Delvau, 1866 : s. et adj. Gascon de Paris, qui vante sa noblesse apocryphe, ses millions improbables, ses maîtresses imaginaires, pour escroquer du crédit chez les fournisseurs et de l’admiration chez les imbéciles.

Virmaître, 1894 : Qui fait des esbrouffes. Voleur à l’esbrouffe (Argot des voleurs).

Rossignol, 1901 : Celui qui est fier et fait des manières est un esbrouffeur.

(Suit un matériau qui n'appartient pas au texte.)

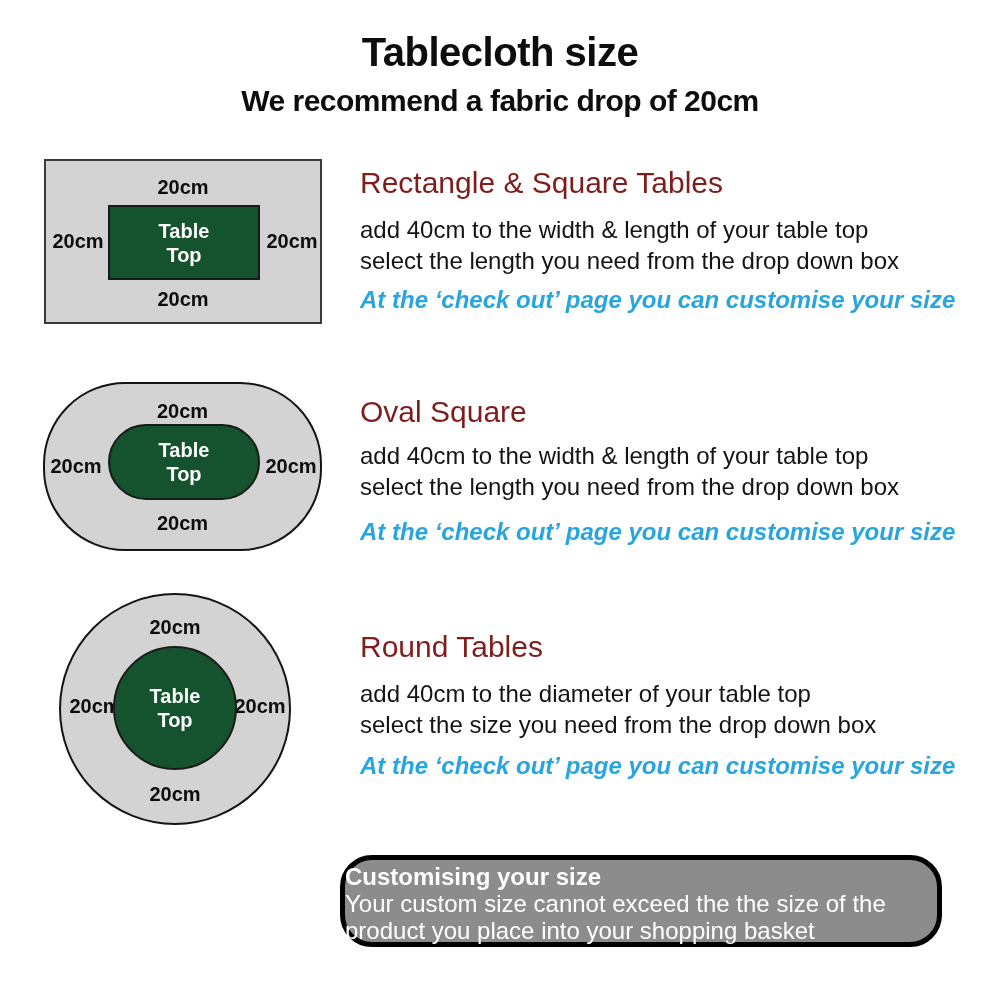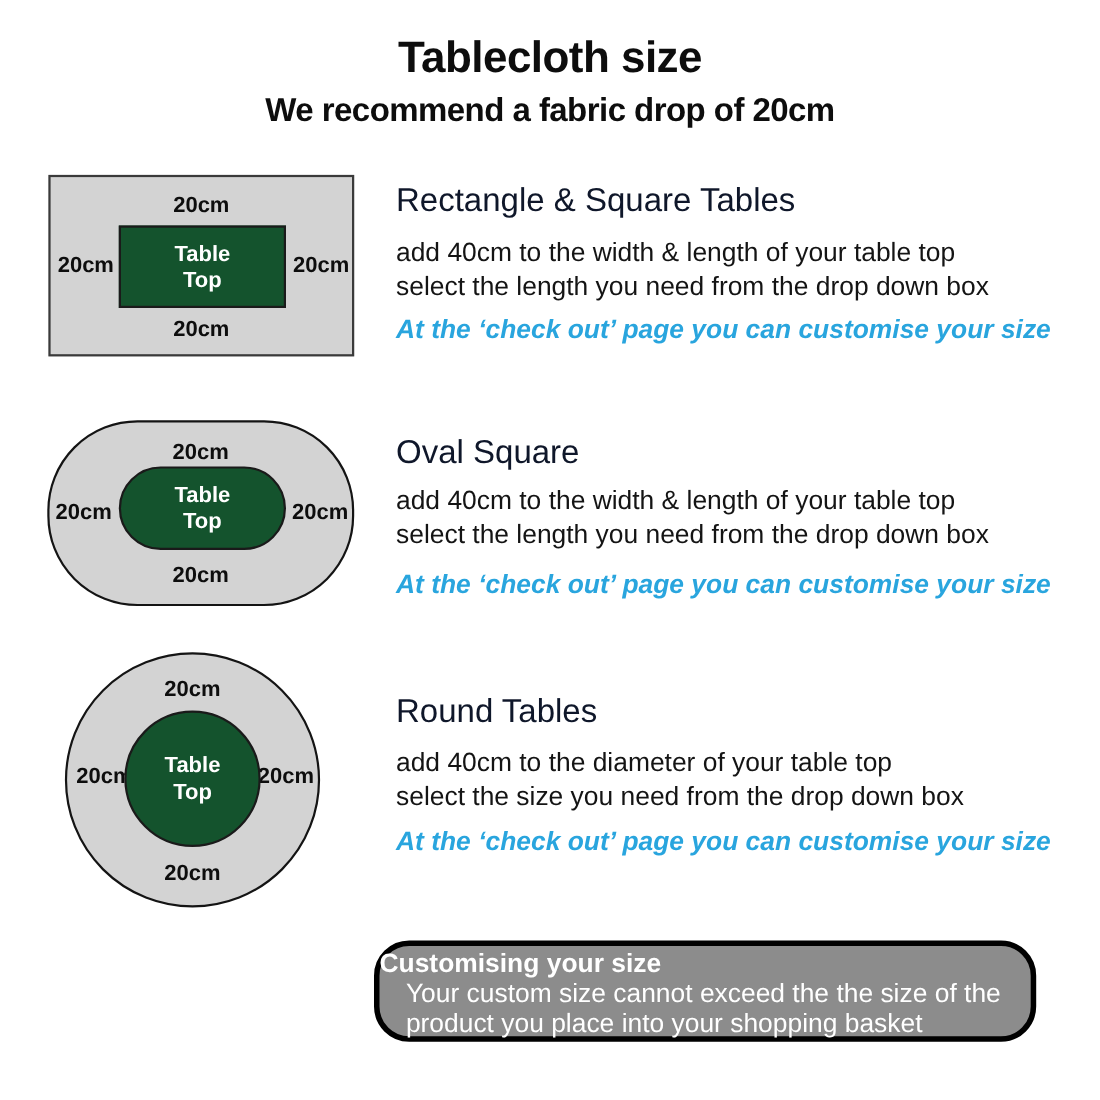--- a/index.html
+++ b/index.html
@@ -64,7 +64,7 @@
   
   .section-heading {
     position: absolute; left: 360px; width: 620px;
-    font-size: 30px; font-weight: normal; color: #0f172a; line-height: 34px;
+    font-size: 30px; font-weight: normal; color: #7f1d1d; line-height: 34px;
   }
   .section-body {
     position: absolute; left: 360px; width: 630px;

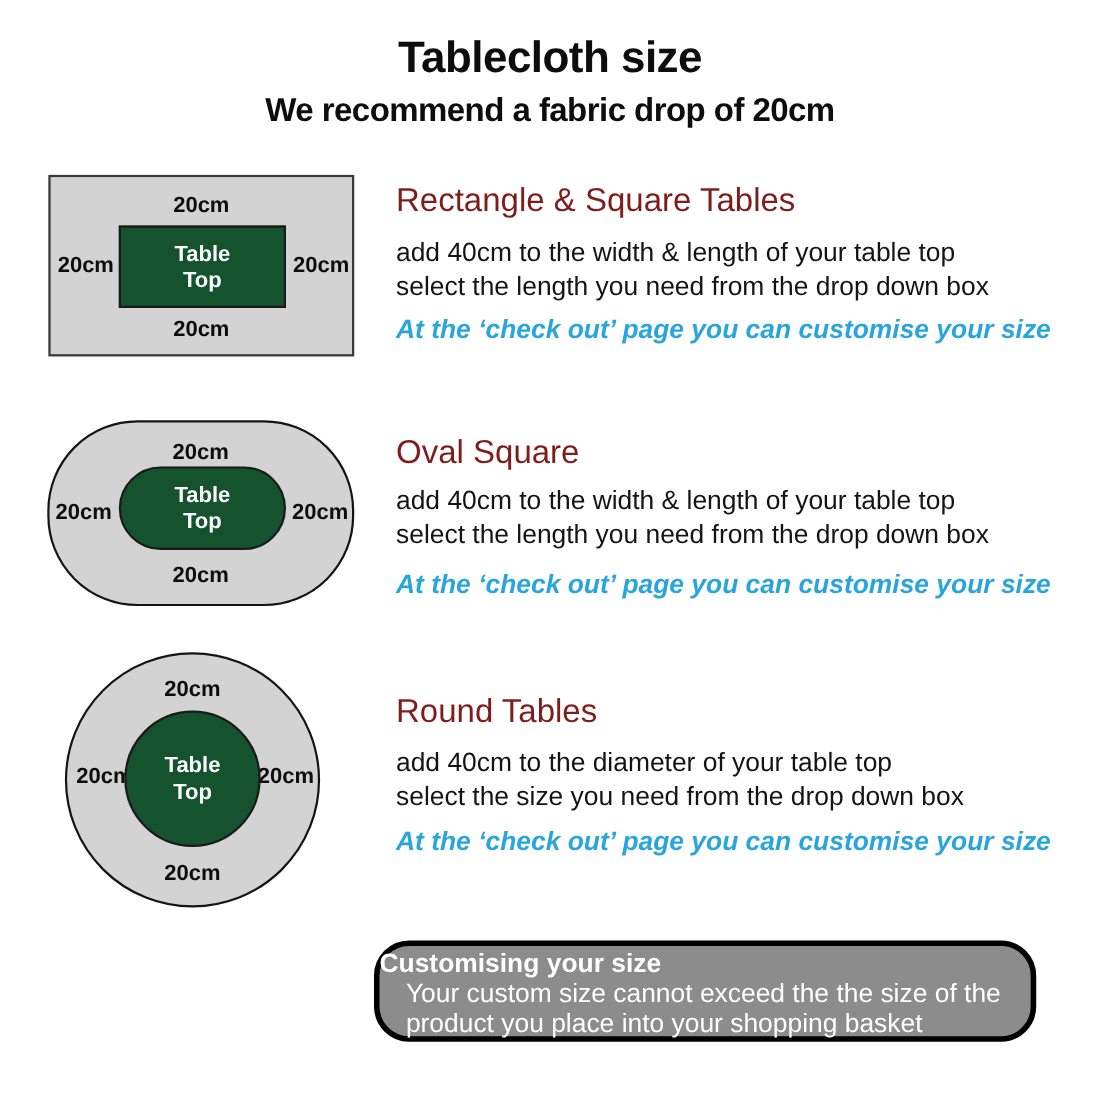--- a/index.html
+++ b/index.html
@@ -86,7 +86,7 @@
     color: #ffffff; padding-top: 3px;
   }
   .footer-title { font-size: 24px; font-weight: bold; line-height: 27px; }
-  .footer-line  { font-size: 24px; line-height: 27px; padding-left: 24px; }
+  .footer-line  { font-size: 24px; line-height: 27px; }
 </style>
 </head>
 <body>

France, 1907 : « Gascon de Paris qui vante sa noblesse apocryphe, ses millions improbables, ses maîtresses imaginaires, pour escroquer du crédit chez les fournisseurs et de l’admiration chez les imbéciles. » (Alfred Delvau)
Ce mot a aussi son féminin. Depuis l’envahissement par les femmes de certains emplois dont les hommes s’étaient arrogé jusque la spécialité, certaines administrations sont encombrées de petites pécores impertinentes et esbrouffeuses.

Cette pauv’ petite-là, j’en suis fâché pour elle, ma parole ! C’est bien une des moins esbrouffeuses, des plus bonnes filles du bureau.

(Albert Cim, Demoiselles à marier)

France, 1907 : Voleur à l’esbrouffe.

Esbrouffeur, -euse

Vidocq, 1837 : s. — Faiseur d’embarras.

Esbrouffeur, esbrouffeuse

Rigaud, 1881 : Faiseur, faiseuse d’embarras.